Simple converter for .doc/.odt to HTML?

Word processors, spreadsheets, presentations, translation, etc.
Post Reply
Message
Author
User avatar
Makoto
Posts: 1665
Joined: Fri 04 Sep 2009, 01:30
Location: Out wandering... maybe.

Simple converter for .doc/.odt to HTML?

#1 Post by Makoto »

Is there anything simple that will allow me to convert document file formats (mostly .doc and .odt, I guess), with styles/etc., to an HTML file? I can (and have) used OpenOffice/LibreOffice - but that maintains parity with the MS Office way of creating an HTML file from a document, and adds a LOT of unnecessary code overhead to the resulting HTML file. :evil:

Seamonkey's Composer won't directly open the above document filetypes. I can use it (among other HTML editors, of course) to attempt to strip out what the Office programs have done to the text... but that's a massive undertaking. :mrgreen: (Though, if there's an automatic way to 'optimize' the HTML page in Seamonkey, I wouldn't mind. :D)
[ Puppy 4.3.1 JP, Frugal install ] * [ XenialPup 7.5, Frugal install ] * [XenialPup 64 7.5, Frugal install] * [ 4GB RAM | 512MB swap ]
In memory of our beloved American Eskimo puppy (1995-2010) and black Lab puppy (1997-2011).

User avatar
don570
Posts: 5528
Joined: Wed 10 Mar 2010, 19:58
Location: Ontario

#2 Post by don570 »

There is a nicely written text processor that opens up
microsoft docs and saves to various formats including html.

Softmaker 2012 beta is the latest version.

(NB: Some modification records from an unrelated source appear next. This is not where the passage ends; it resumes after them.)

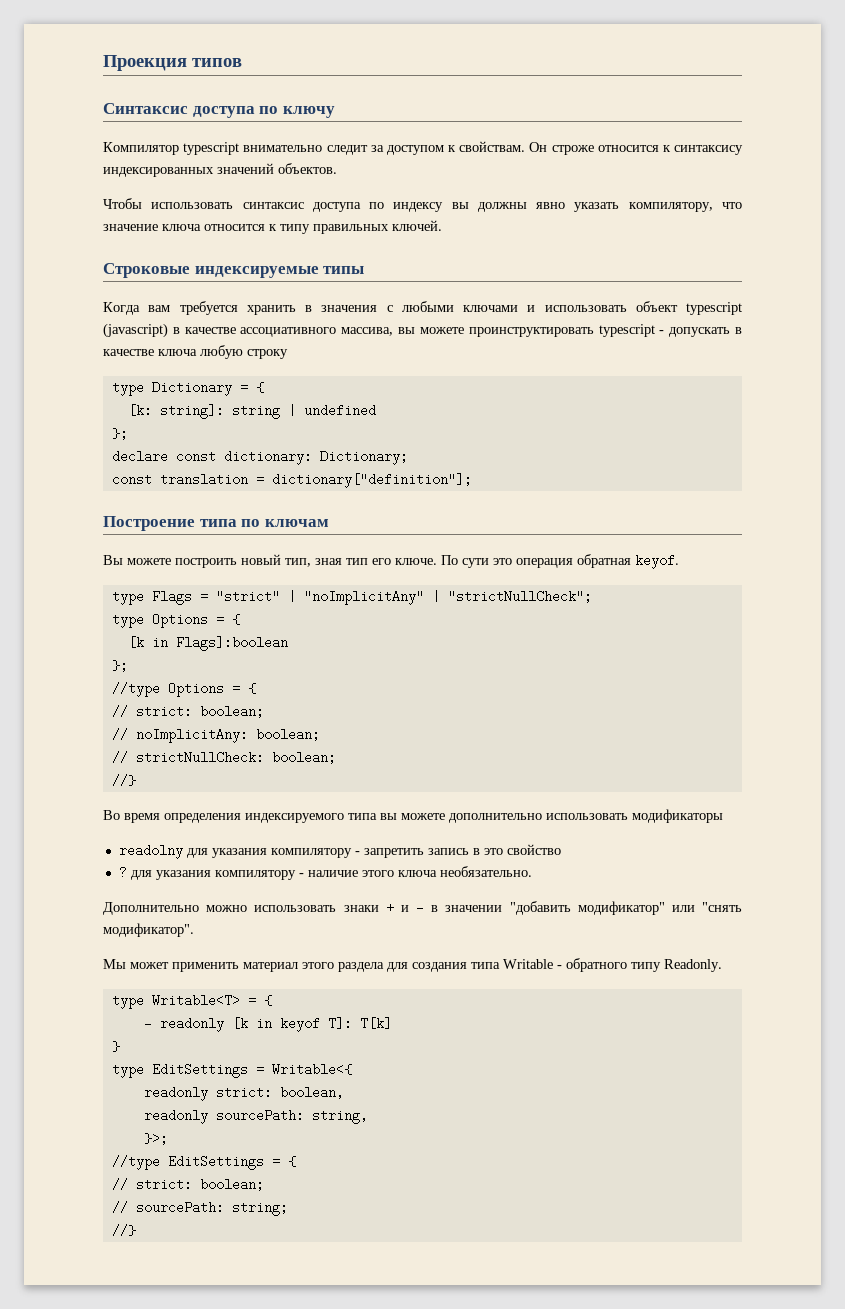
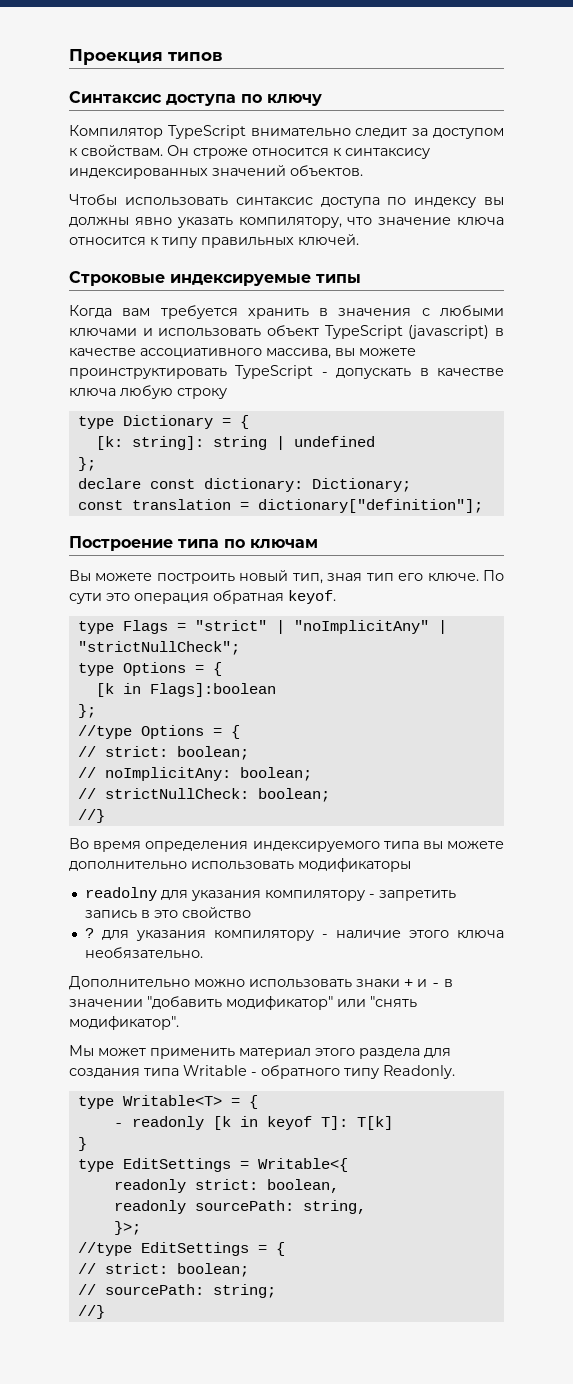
- Компилятор typescript внимательно следит за доступом к свойствам.
+ Компилятор TypeScript внимательно следит за доступом к свойствам.
- Когда вам требуется хранить в значения с любыми ключами и использовать объект typescript (javascript) в качестве ассоциативного массива, вы можете проинструктировать typescript - допускать в качестве ключа любую строку
+ Когда вам требуется хранить в значения с любыми ключами и использовать объект TypeScript (javascript) в качестве ассоциативного массива, вы можете проинструктировать TypeScript - допускать в качестве ключа любую строку

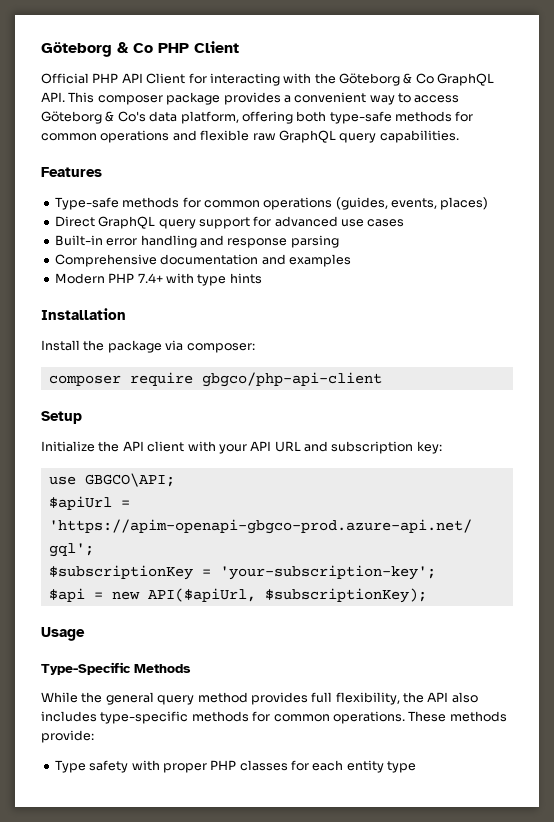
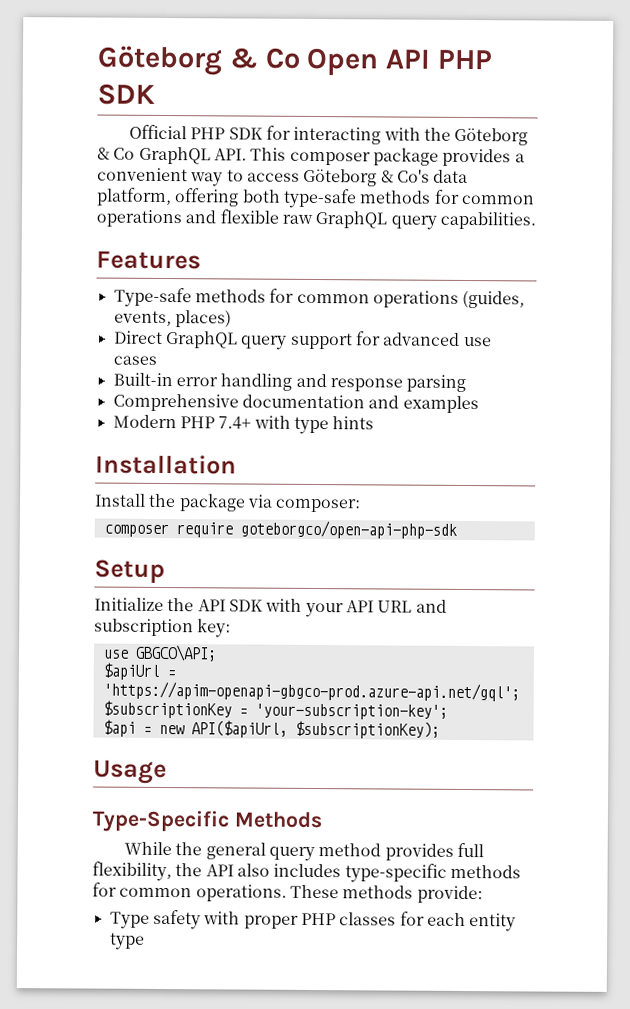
- Göteborg & Co PHP Client
+ Göteborg & Co Open API PHP SDK
- Official PHP API Client for interacting with the Göteborg & Co GraphQL API. This composer package provides a convenient way to access Göteborg & Co's data platform, offering both type-safe methods for common operations and flexible raw GraphQL query capabilities.
+ Official PHP SDK for interacting with the Göteborg & Co GraphQL API. This composer package provides a convenient way to access Göteborg & Co's data platform, offering both type-safe methods for common operations and flexible raw GraphQL query capabilities.
- composer require gbgco/php-api-client
+ composer require goteborgco/open-api-php-sdk
- Initialize the API client with your API URL and subscription key:
+ Initialize the API SDK with your API URL and subscription key:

It's a commercial product
but there's a free trial so you can find out if it's good enough.

Here's more info ---->

http://murga-linux.com/puppy/viewtopic. ... 950#647950

__________________________________________

User avatar
Makoto
Posts: 1665
Joined: Fri 04 Sep 2009, 01:30
Location: Out wandering... maybe.

#3 Post by Makoto »

Yeah, but I'm a little reluctant to install another office suite just for that particular 'simple' feature, though. :)

Why MS Office/Word and Open/LibreOffice feel they have to add that much code even for a simple text page HTML, I don't know. I did just that, recently, had a monospace font set for the whole document - and the resulting HTML page from OpenOffice was redefining the font with every single line of text. :roll: Among other things, of course.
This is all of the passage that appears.